On the family side, the doctor should refrain from interrupting or dominating the conversation during check-ins, said Dr. Fedson. The relationship works best when physicians fundamentally respect each other as colleagues.

According to ACP's case study, physicians who are also family caregivers should use their expertise to interpret and explain tests, procedures, and medical jargon but should not be expected to convey information regarding the patient's status. Clinical questions should be left to the treating physician, especially when they fall outside the family member's expertise.

There may be situations where a physician may feel compelled to intervene, such as if he or she suspects a relative is being misdiagnosed and could face potentially serious long-term consequences, as was the case with Dr. Carrese. In that instance, he took an active role in finding another specialist but stepped back after making the change.

“Once we established a relationship with a trusted provider, I tried to be as hands off as possible and not insert myself into decisions about diagnosis or treatment,” said Dr. Carrese. “As a family member, I want to be appreciative and supportive of the treating physician, interpreting information for my family but not offering my opinion unless invited to engage in that conversation.”

Managing emotions

Finding the right balance as a physician and family member can be difficult, and many physicians struggle with managing their own emotions while also acting as an interpreter for others. The care team should recognize those stresses and structure care in a way that doesn't place too much responsibility on the physician family member, according to the ACP case study.

For example, the treating physician should talk to the patient about the importance of having new symptoms evaluated by the treating physician, rather than sharing such information only with the family member. In addition, patients should not ask family members to prescribe medications or order tests, even though it may seem more convenient. The care team should ensure that the patient has access to appropriate resources and services and not assume that the physician family member will take on clinical tasks.

It's important for physicians to acknowledge that they might need help dealing with their emotions, said Dr. Jokela. Physicians often do not follow the advice they give their own patients about taking care of their personal well-being and health during times of stress. (ACP resources on this topic are available.)

COVID-19 adds another layer of complexity to the experience around family illness, Dr. Jokela added. Besides restrictions on visits and travel, which often make it impossible to be physically present with a loved one, the virus curtails social interactions and activities that would normally help people cope during difficult times.

For physicians, a family member's illness often creates tension between the normal grief they would feel for a loved one and the attitude of objectivity that they are used to as a medical professional, said Dr. Lazarus, who experienced such emotions firsthand when her mother was diagnosed with cancer.

She recalled accompanying her mother to an appointment for a CT scan and being invited by the radiologist to view the results, which clearly showed the gravity of her mother's condition.

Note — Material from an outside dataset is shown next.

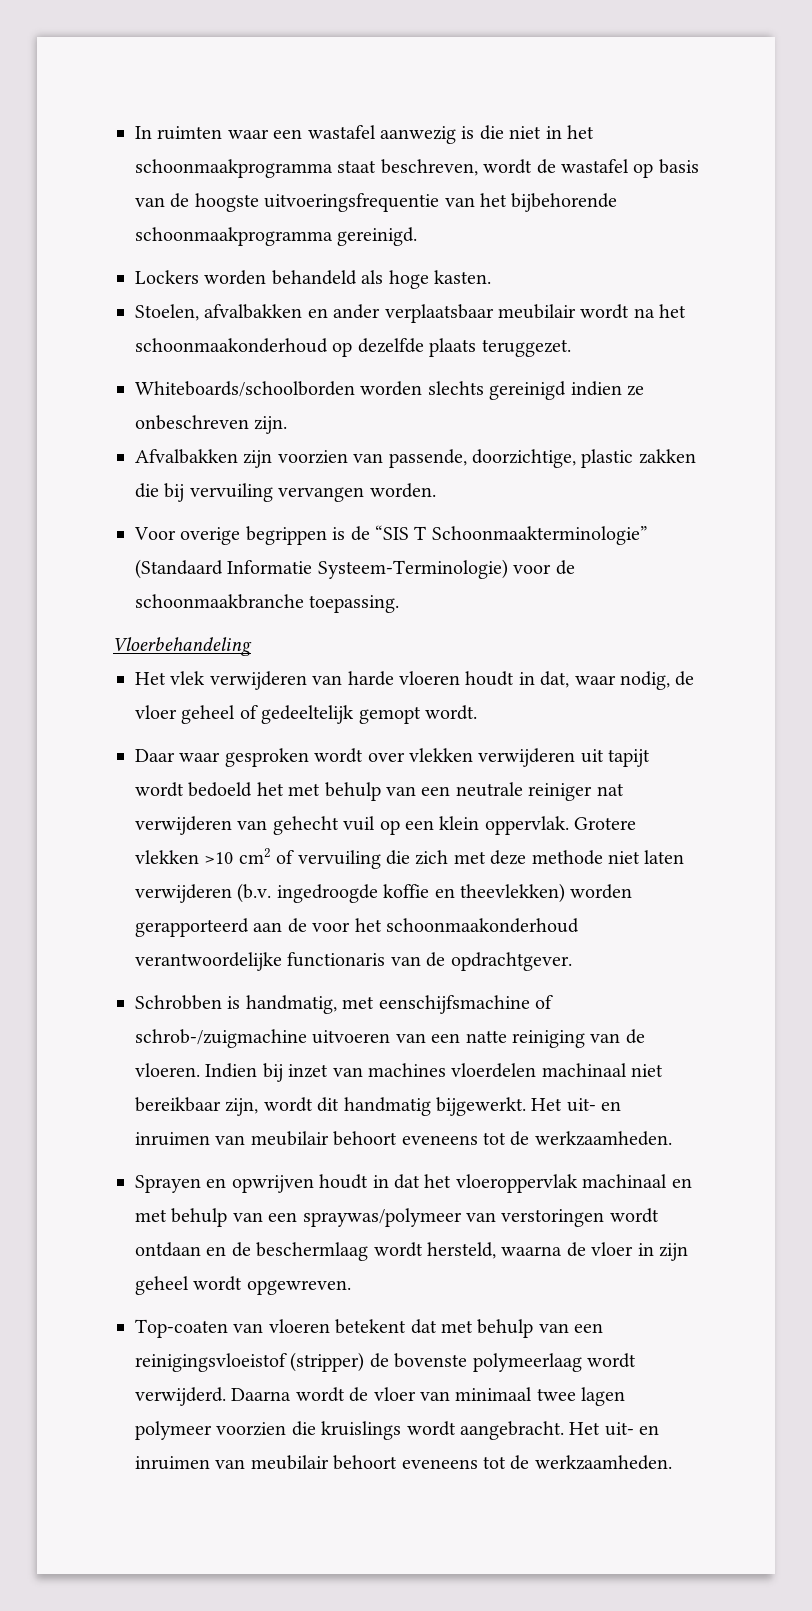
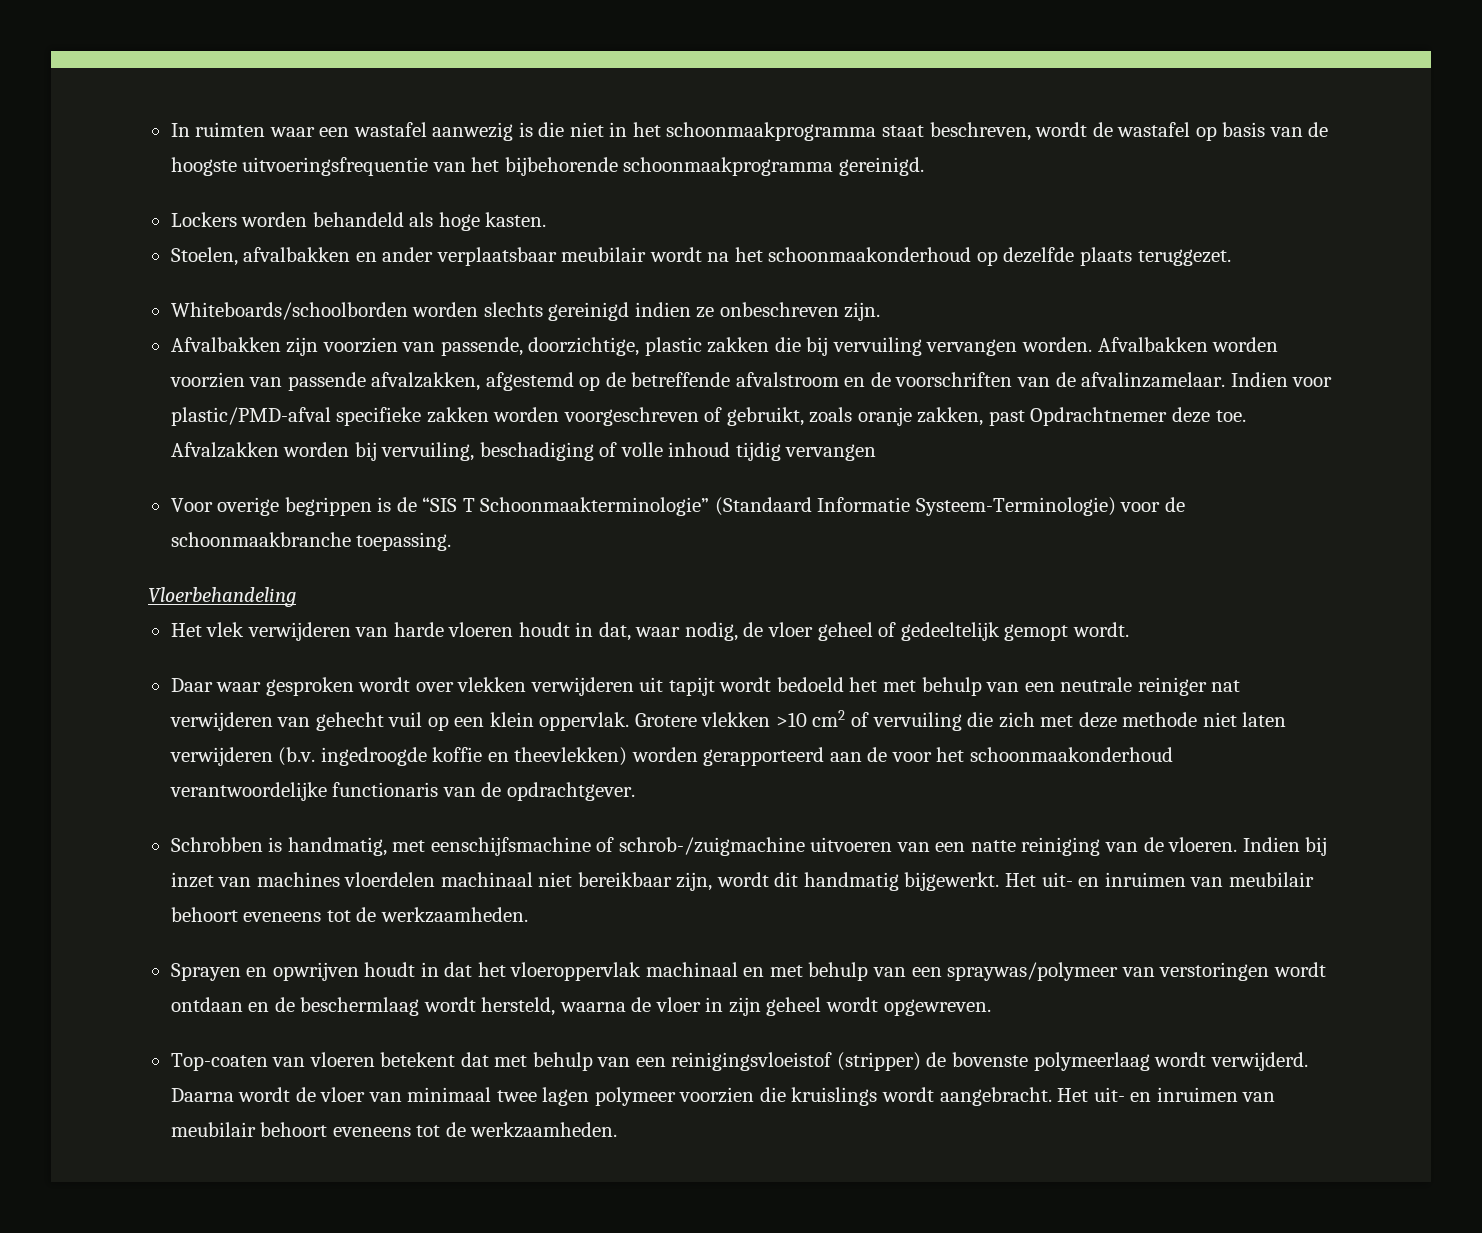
+ Afvalbakken worden voorzien van passende afvalzakken, afgestemd op de betreffende afvalstroom en de voorschriften van de afvalinzamelaar. Indien voor plastic/PMD-afval specifieke zakken worden voorgeschreven of gebruikt, zoals oranje zakken, past Opdrachtnemer deze toe. Afvalzakken worden bij vervuiling, beschadiging of volle inhoud tijdig vervangen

“I was walking around with the knowledge that my mother had stage 4 lung cancer before the diagnosis was disclosed, even to her,” she said. “I was then expected to interface that information to my father and sister, but at the same time, I was grieving.”

Talking with colleagues outside of the family who had been through similar experiences helped manage those emotions, Dr. Lazarus said. Mentioning your situation in passing to fellow physicians can prompt others to share their own impressions and lead to deeper connections.

“During times of serious illness or grief, it helps for physicians to share their feelings, and we can't necessarily do that with other family members,” she said. “We are carrying the same grief as others in our family but also the burden of specialized knowledge. Talking to someone who recognizes and acknowledges that dual burden is important.”